PAD's idea of the Doomsday Machine being a weapon the Preservers made to fight the borg was sheer brilliance.
 
PAD's idea of the Doomsday Machine being a weapon the Preservers made to fight the borg was sheer brilliance.

Except for the Preservers part. There was no reason to believe it had anything to do with the Preservers; it was just one character's random speculation with no evidence to support it. But for the remainder of Vendetta and Before Dishonor, that unsubstantiated guess was treated as proven fact.

The problem with the Preservers is that they're so mysterious that people end up believing anything about them, giving them credit for anything and everything of mysterious origin, filling in the lack of information with all sorts of conjectures that build them up into this impossibly ancient, godlike race even though their one canonical act was only a few centuries in the past, making them a modern race rather than an ancient one, and even though they showed no abilities beyond what 24th-century science could achieve. (Not to mention a staggering lack of basic competence -- how do you "preserve" a population by settling it on a planet in the middle of an asteroid field and only giving them one deflector beam that has to be manually operated?)
 
^ And you have the Shatnerverse novel Preserver giving the Preservers the ability to create the duplicate Earth from the TOS episode "Miri".
 
^Right. It's like conspiracy theories. The less actual information there is, the more extravagant and far-reaching the speculations people fill the gaps with. In the absence of actual knowledge, there are no limits on conjecture. So there's no actual evidence that the Preservers did anything more than truck some endangered populations from one planet to another a couple hundred years ago, but because we don't have any specifics about who they were, when they lived, or what their technology was, they end up becoming the single most important and advanced ancient race in the universe, alive for billions of years (because of course everything in the past happened simultaneously) and responsible for every unexplained anomaly in the whole galaxy.

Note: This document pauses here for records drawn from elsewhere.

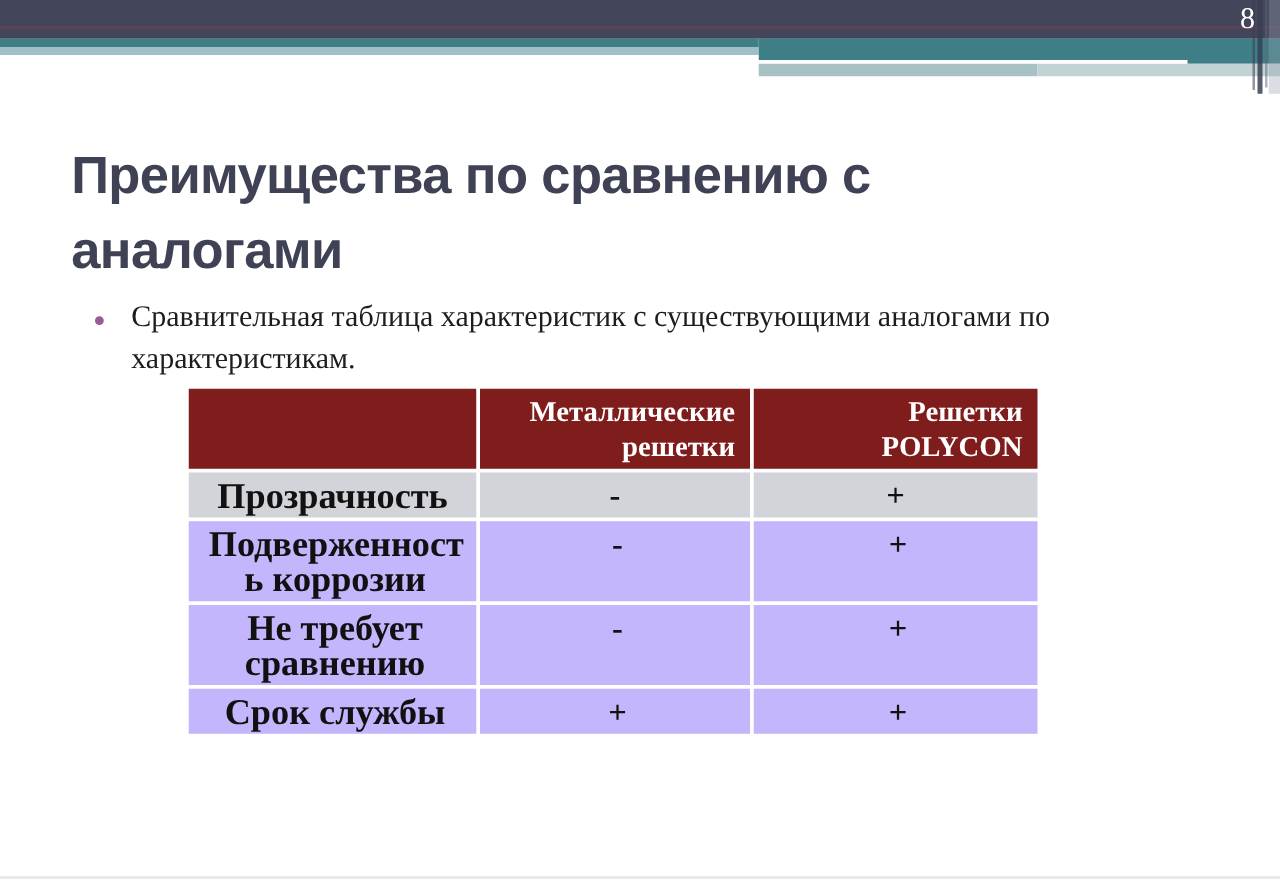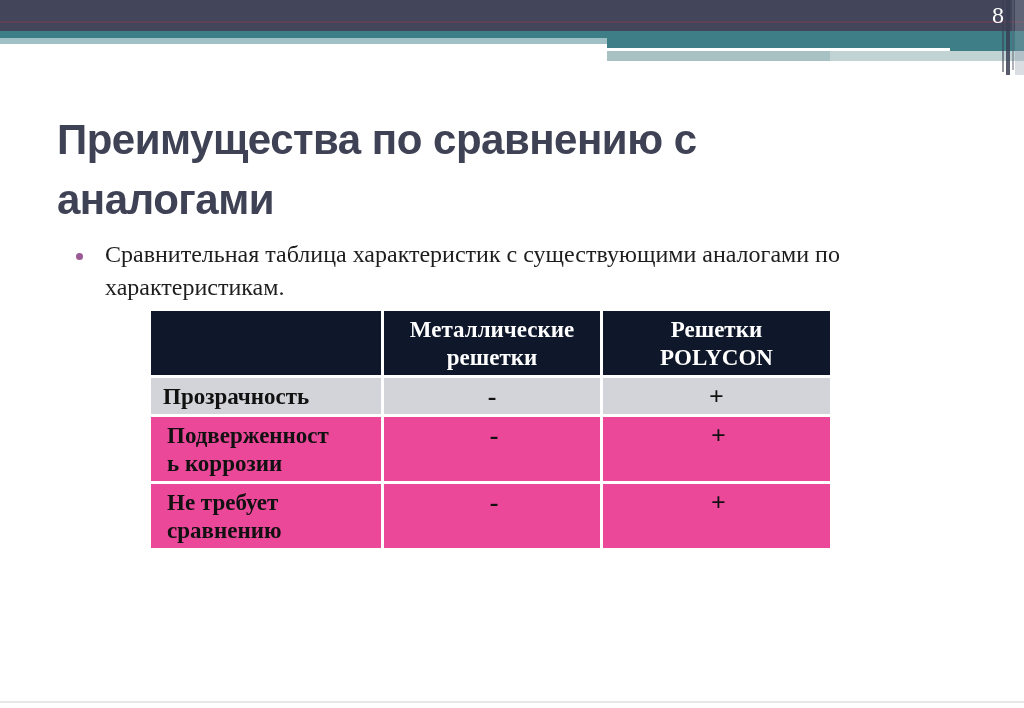--- a/index.html
+++ b/index.html
@@ -77,8 +77,8 @@
     line-height: 28px;
   }
   table.cmp th {
-    background: #0f172a; color: #ffffff;
-    font-size: 23px; text-align: center;
+    background: #7f1d1d; color: #ffffff;
+    font-size: 23px; text-align: right;
     height: 54px;
   }
   table.cmp td.feature {

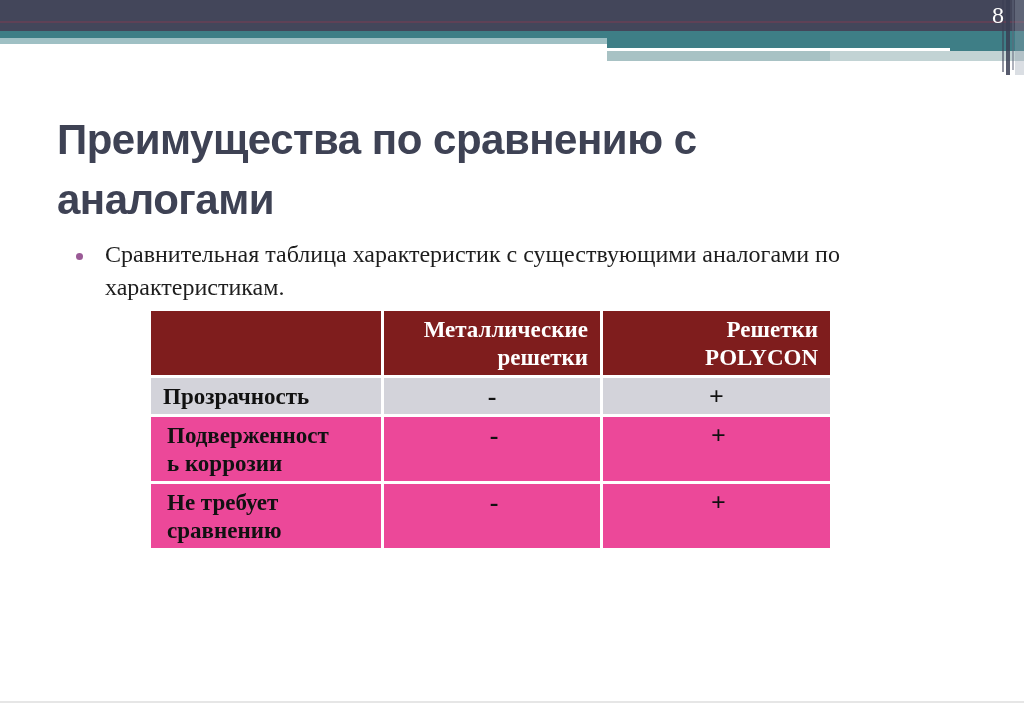--- a/index.html
+++ b/index.html
@@ -82,7 +82,7 @@
     height: 54px;
   }
   table.cmp td.feature {
-    font-size: 23px; color: #111111; text-align: left;
+    font-size: 29px; color: #111111; text-align: center;
   }
   table.cmp td.val {
     font-size: 26px; color: #111111; text-align: center;

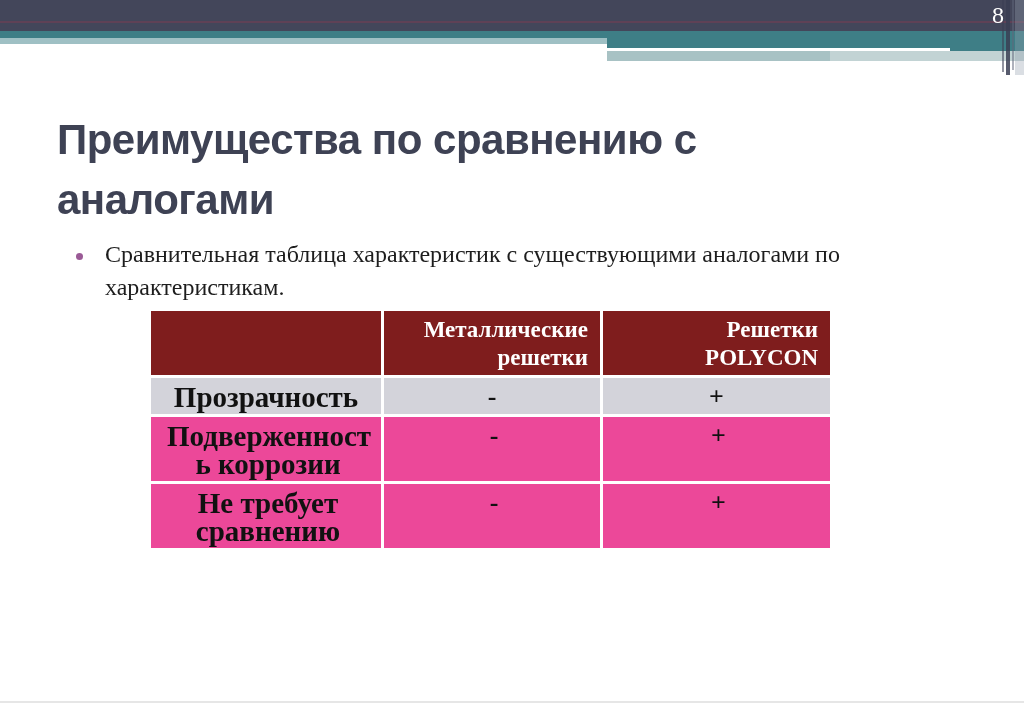--- a/index.html
+++ b/index.html
@@ -88,7 +88,7 @@
     font-size: 26px; color: #111111; text-align: center;
   }
   tr.band-dark  td { background: #d3d3da; }
-  tr.band-light td { background: #ec4899; padding-left: 16px; }
+  tr.band-light td { background: #c4b5fd; padding-left: 16px; }
 </style>
 </head>
 <body>

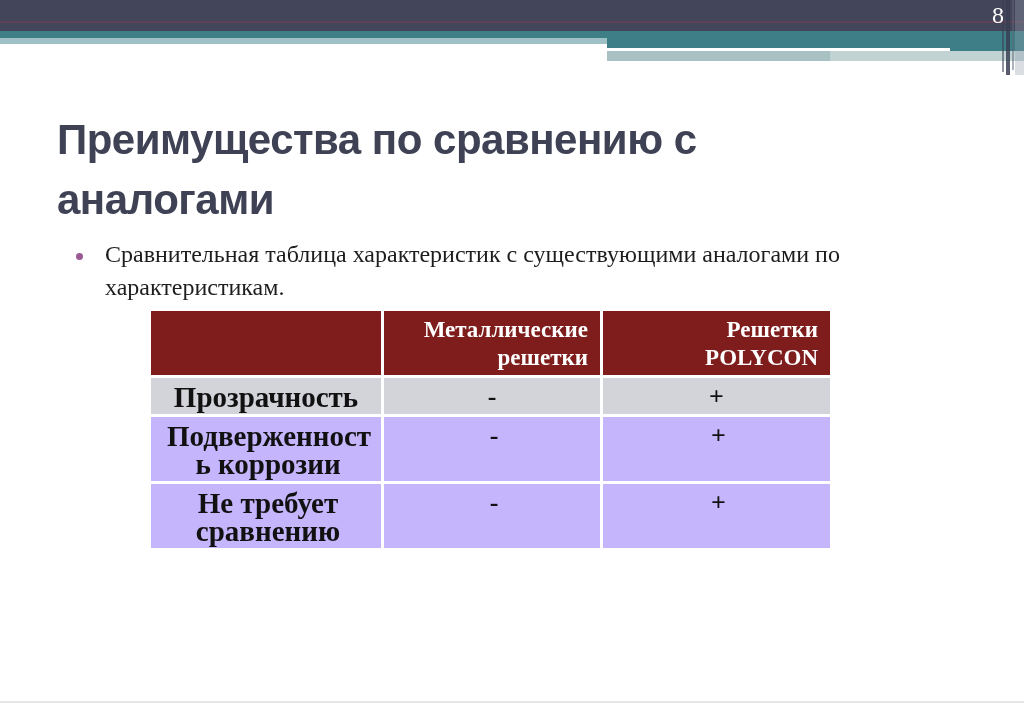--- a/index.html
+++ b/index.html
@@ -152,6 +152,11 @@
       <td class="val">-</td>
       <td class="val">+</td>
     </tr>
+    <tr class="band-light">
+      <td class="feature">Срок службы</td>
+      <td class="val">+</td>
+      <td class="val">+</td>
+    </tr>
   </tbody>
     </table>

(Personally, I still think the Preservers are actually the Vians from "The Empath." They both did pretty much the same thing, relocating endangered populations.)
 
^ The unifying theory of everything. Considering how turned over TOS has been for inspiring sequels I'm surprised the "Miri" Earth hasn't been more greatly examined.

And speaking of transplanting humans, you'd think the Briori, Skagarans, and other wow-let's-pick-humans-for-slave labor species would have gotten together and released that never ended well for the enslavers.

Were the Preservers ever mentioned in TAS? For some reason I remember it but I haven't seen TAS for over ten years. Otherwise it looks like their only actual appearance or mention was in "The Paradise Syndrome."